Paul Picard : « Je m’en sentais capable »

Crédit photo Guigui photographe

Crédit photo Guigui photographe

Ce lundi matin, 7h50. À quelques minutes de lancer sa semaine de cours par une heure de mathématiques, Paul Picard est encore tout à sa joie au moment de raconter sa course de la veille. Le licencié du CC Marmande a remporté, dimanche, la deuxième épreuve Fédérale Juniors de la saison, le Trophée de la Ville de Châtellerault, au sprint massif (voir classement). “J’étais déjà bien sur la première de l’année, à la Mapei Classic (13e). Mais le circuit me convenait moins bien, je préfère quand c’est plus roulant. Ici à Châtellerault, je savais que le circuit pouvait m’avantager et qu’une arrivée au sprint était envisageable. Comme j’ai une bonne pointe de vitesse, ça me donnait des idées”, résume-t-il depuis les couloirs de son lycée, auprès de DirectVelo.

“C’était surtout une course de placement. Il fallait toujours être devant dans le final pour espérer jouer quelque chose car c’était la première de l’année avec un très gros niveau. Une fois la préparation du sprint lancée, il fallait débrancher le cerveau car ça frottait pas mal”. Toujours dans les cinq premières positions dans les ultimes kilomètres, il a évité différentes chutes, dont une survenue à hauteur de la dixième position, à seulement 500 mètres de la ligne d’arrivée. “On n’est jamais totalement à l’abri car c’est aussi tombé devant, il faut une part de chance”, ajoute le J2, qui a lui-même goûté au bitume en début de course, visiblement sans trop de conséquences. Le plus rapide de tous au sprint, Paul Picard lance donc idéalement sa saison. “Franchement, je sentais que ça tournait bien en ce moment, j’avais fait un bon hiver et je le savais. Mentalement, je voulais faire quelque chose ici, je m’en sentais capable. Commencer par une victoire me rend vraiment très heureux. C’est l’occasion de confirmer que j’ai bien travaillé cet hiver. Maintenant, il va falloir continuer comme ça”.

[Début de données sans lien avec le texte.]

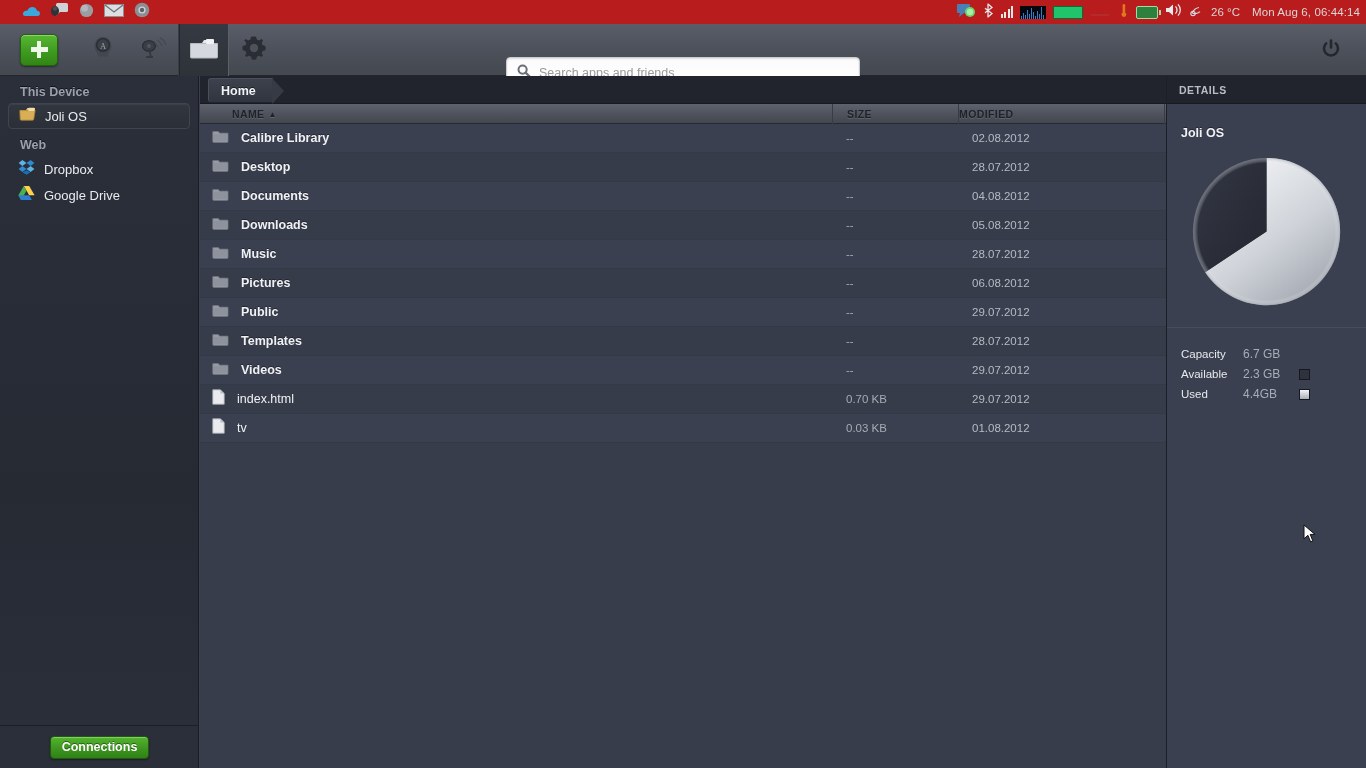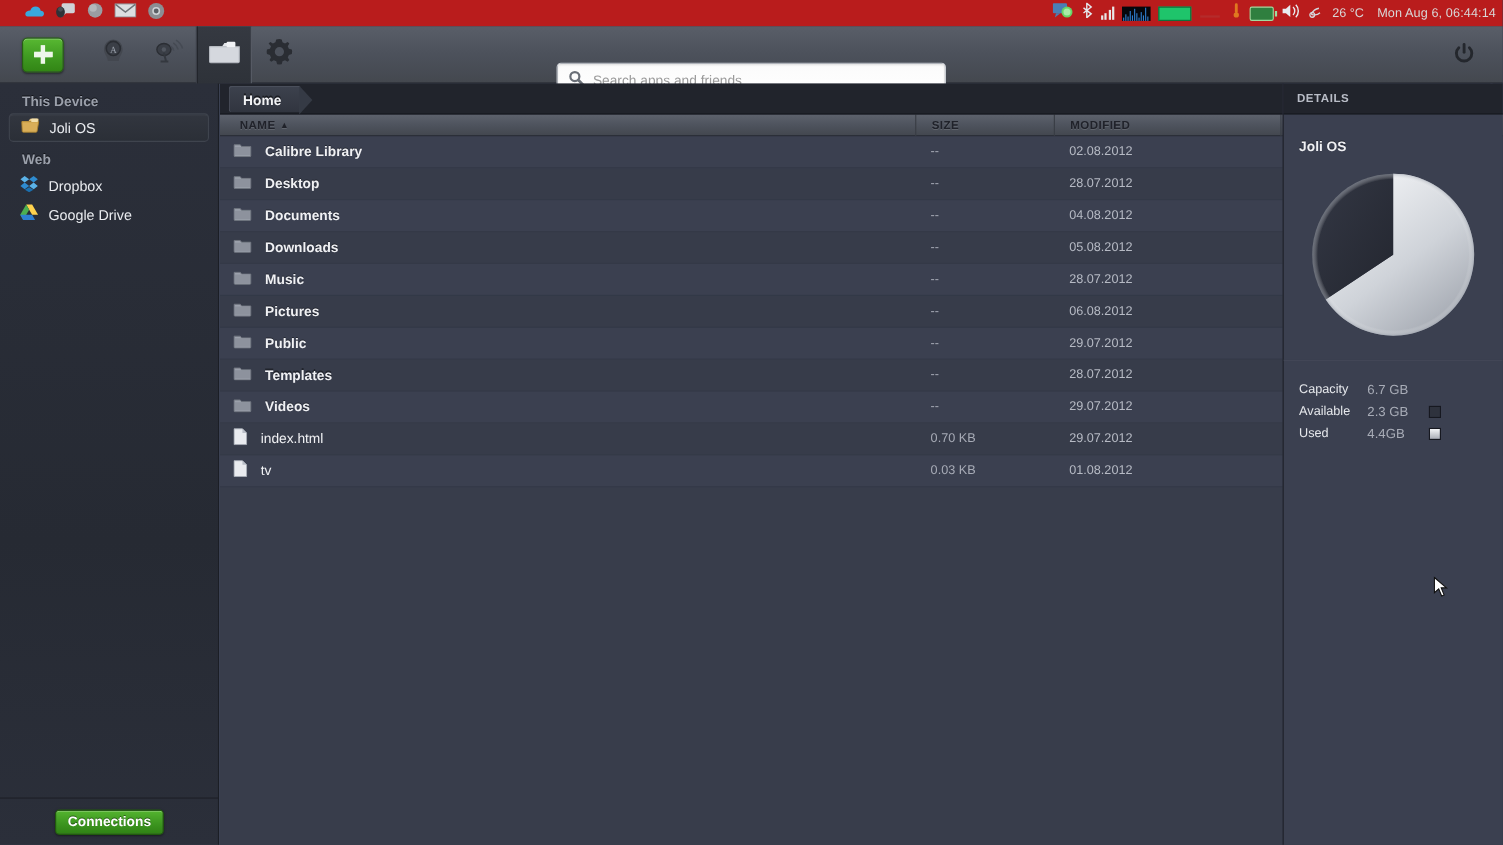"NAME ▲" .col-name { padding-left: 18px -> 32px }
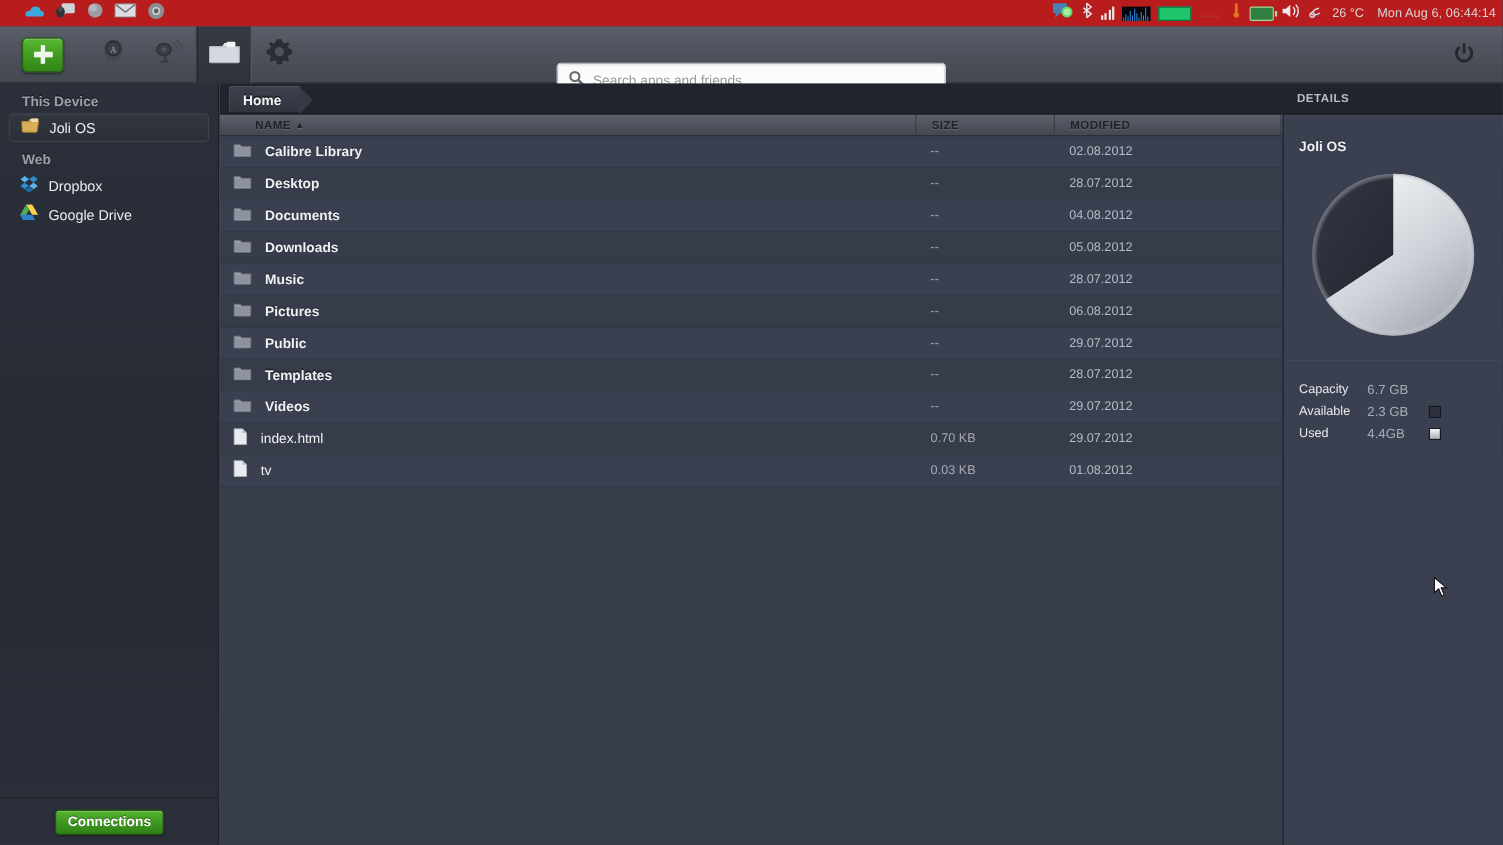"MODIFIED" .col-mod { padding-left: 14px -> none }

UNE FRACTURE DU POIGNET EN J1

L’an passé, en Fédérale Juniors, Paul Picard avait obtenu comme meilleur résultat une 8e place à Montamisé. Il s’était également classé 5e à Saint-Martin-de-Seignanx et 6e à Biran, en Toutes Catégories. “Je me suis fracturé le poignet, j’étais sur la touche pendant deux mois et j’ai raté beaucoup de belles courses. En Cadets, j’avais une belle pointe de vitesse mais ça commence à remonter et les Juniors, ce n’est pas la même chose”. Le natif de Marmande, qui habite toujours juste à côté à Birac-sur-Trec (Lot-et-Garonne), admet que cette victoire “enlève une certaine pression de vouloir absolument gagner, pour la suite. Mentalement, ça peut m’aider. C’est forcément de bon augure”. Le voilà provisoirement propulsé 2e du Challenge S1Neo-DirectVelo (voir classement).

D’abord adepte du rugby, comme l’essentiel de ses proches - dont son père -,  Paul Picard s’est mis au cyclisme en Benjamin 2. “Je n’ai jamais trop gagné de courses. Je n’avais d’ailleurs plus gagné depuis les Minimes 2. Alors c’est dire si ça me fait plaisir !”. Et il espère surfer sur la bonne vague dès le week-end prochain. Cela tombe bien : il évoluera à domicile lors de la Marmande Val de Garonne Classic, organisée par son club. Avant d’enchaîner avec la Bernaudeau, un autre gros morceau.